By merging artificial intelligence and LIDAR laser scanning technologies, tech startup Doxel has created an autonomous robot that can climb stairs and move along construction sites while scanning site progress in 3D to help monitor project quality and schedule. Kaiser Permanente used the bot, which Doxel says helped it reduce its construction budget by 11% while increasing productivity by 38%.
Doxel’s website explains that AI “measures installed quantities and calculates earned value for thousands of line items, telling you exactly how much you owe for a day’s work.” It also creates real-time progress reports, measured production rates and project completion forecasts.
Plus, robots creating buzz that may be coming to a site near you:
A research project from the Autodesk Robotics Lab, Autodesk’s BrickBot uses computer vision and machine learning to enable a robot to infer what is going on its environment then adapt on the fly to accomplish an assigned task.

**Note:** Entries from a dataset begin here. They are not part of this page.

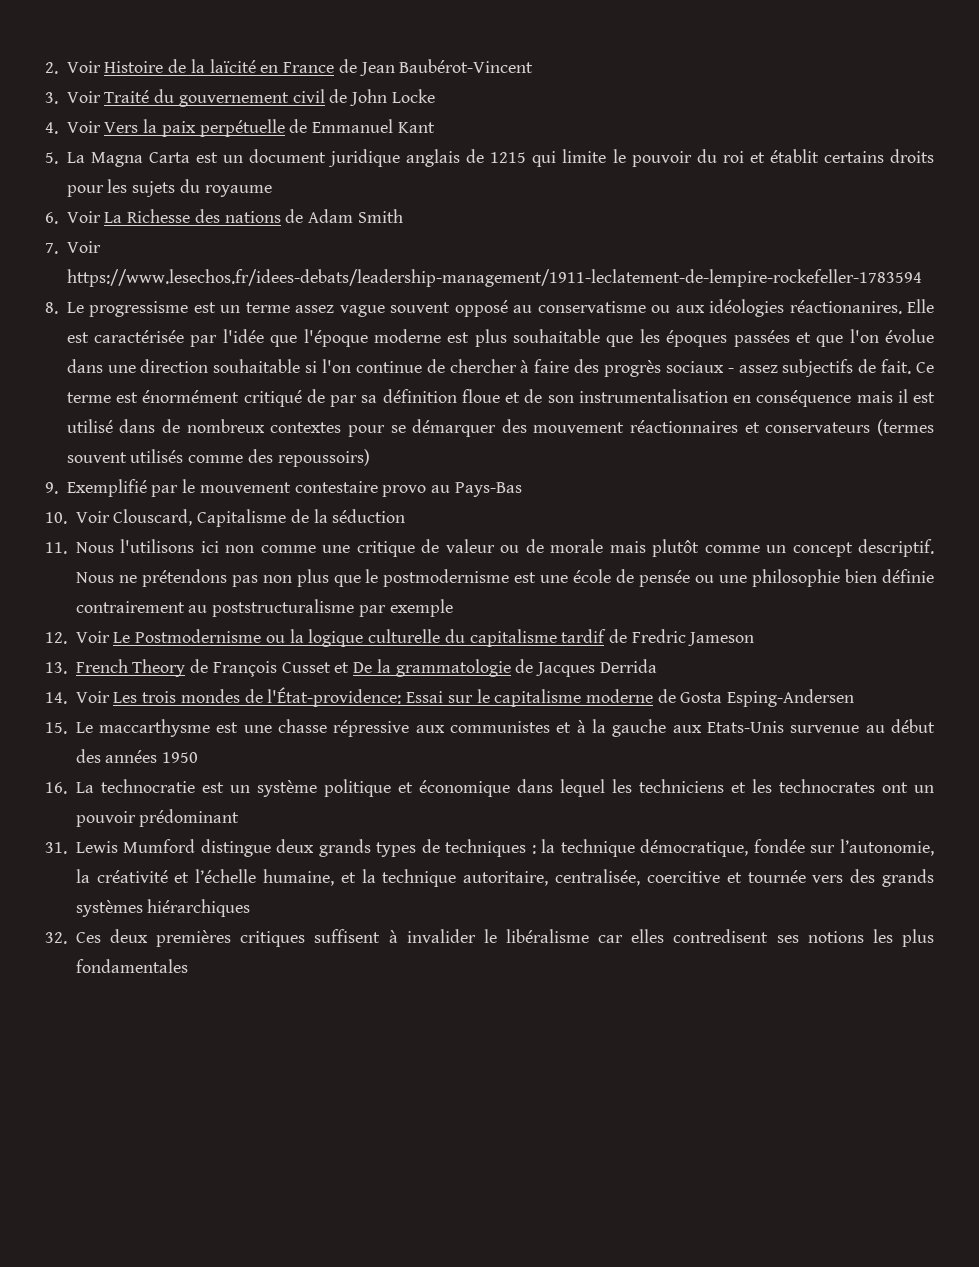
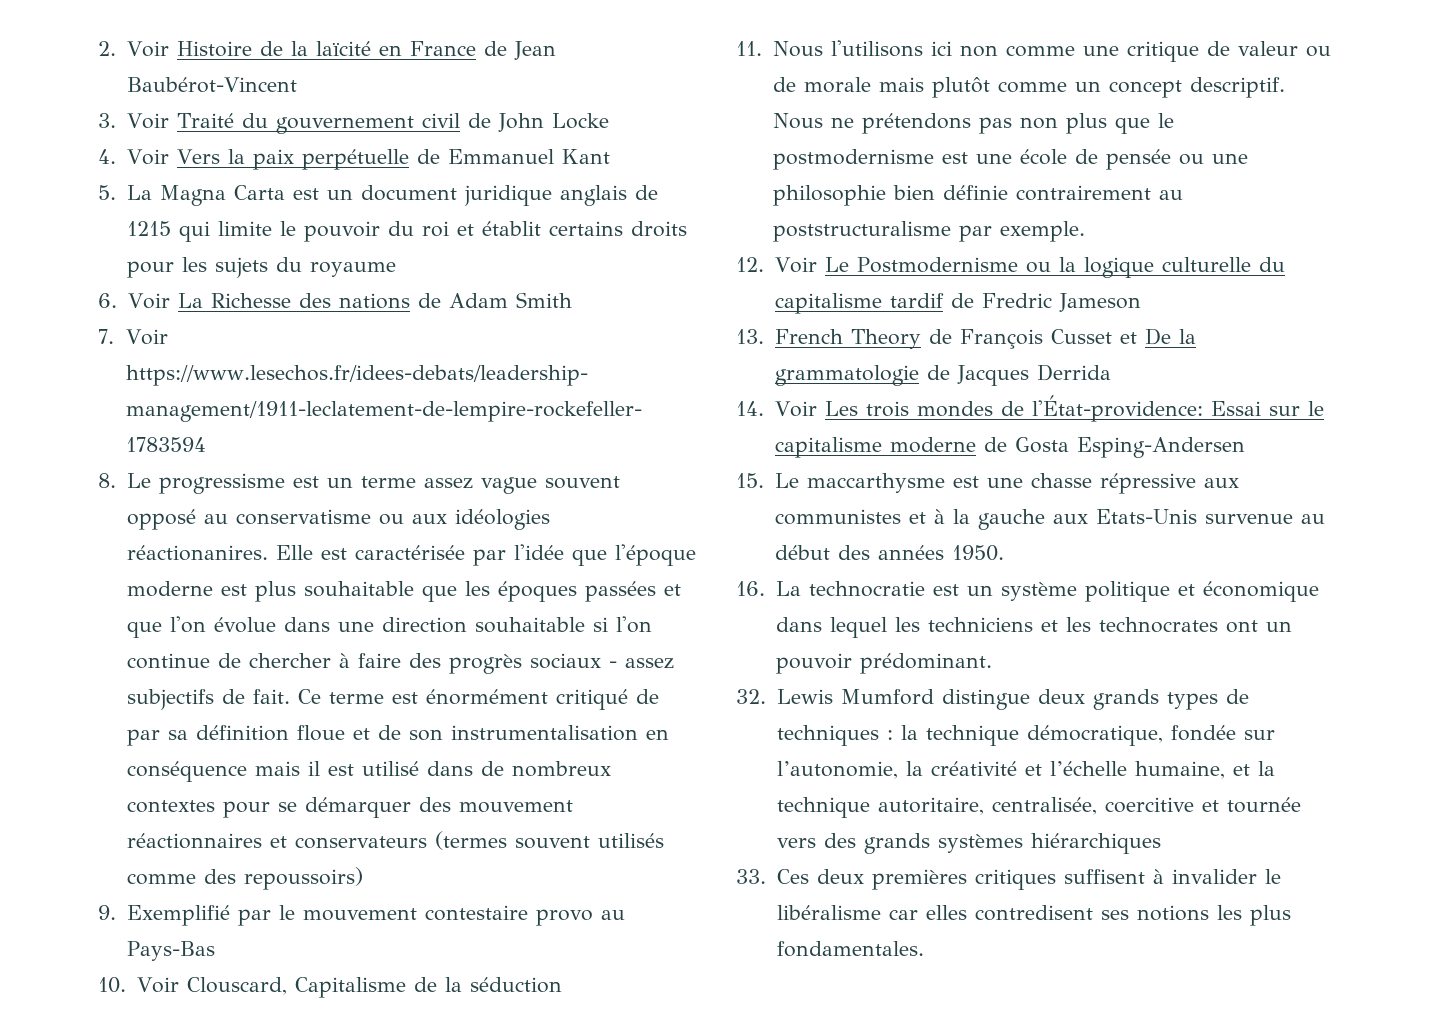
- Nous ne prétendons pas non plus que le postmodernisme est une école de pensée ou une philosophie bien définie contrairement au poststructuralisme par exemple
+ Nous ne prétendons pas non plus que le postmodernisme est une école de pensée ou une philosophie bien définie contrairement au poststructuralisme par exemple.
- 15. Le maccarthysme est une chasse répressive aux communistes et à la gauche aux Etats-Unis survenue au début des années 1950
+ 15. Le maccarthysme est une chasse répressive aux communistes et à la gauche aux Etats-Unis survenue au début des années 1950.
- 16. La technocratie est un système politique et économique dans lequel les techniciens et les technocrates ont un pouvoir prédominant
- 31. Lewis Mumford distingue deux grands types de techniques : la technique démocratique, fondée sur l’autonomie, la créativité et l’échelle humaine, et la technique autoritaire, centralisée, coercitive et tournée vers des grands systèmes hiérarchiques
+ 16. La technocratie est un système politique et économique dans lequel les techniciens et les technocrates ont un pouvoir prédominant.
+ 32. Lewis Mumford distingue deux grands types de techniques : la technique démocratique, fondée sur l’autonomie, la créativité et l’échelle humaine, et la technique autoritaire, centralisée, coercitive et tournée vers des grands systèmes hiérarchiques
- 32. Ces deux premières critiques suffisent à invalider le libéralisme car elles contredisent ses notions les plus fondamentales
+ 33. Ces deux premières critiques suffisent à invalider le libéralisme car elles contredisent ses notions les plus fondamentales.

Using robotic arms outfitted with cameras and sensors, the robot now can manipulate toy bricks, but researchers anticipate it will move on to real-world applications in the construction and manufacturing industries.
HRP-5P humanoid bot
Still just in the prototype phase, this bot, created by researchers at Japan’s Advanced Industrial Science and Technology Institute, combines environmental detection, object recognition and careful movement planning to install drywall independently. Numerous joints in the bot flex to degrees people are unable to, it can correct for slips and has fields of view beyond that of a human worker’s.
SpotMini robot dog
Boston Dynamics’ SpotMini robot dog stands less than 3 feet tall and is equipped with 3D vision and 17 joints, both of which help it navigate obstacles on a jobsite. The all-electric robot can survey a project via its onboard camera and pick up and handle objects with its perception sensors and an arm with five degrees of freedom. The engineering and robotics design firm is on track to produce 1,000 of these robot dogs per year by the end of 2019.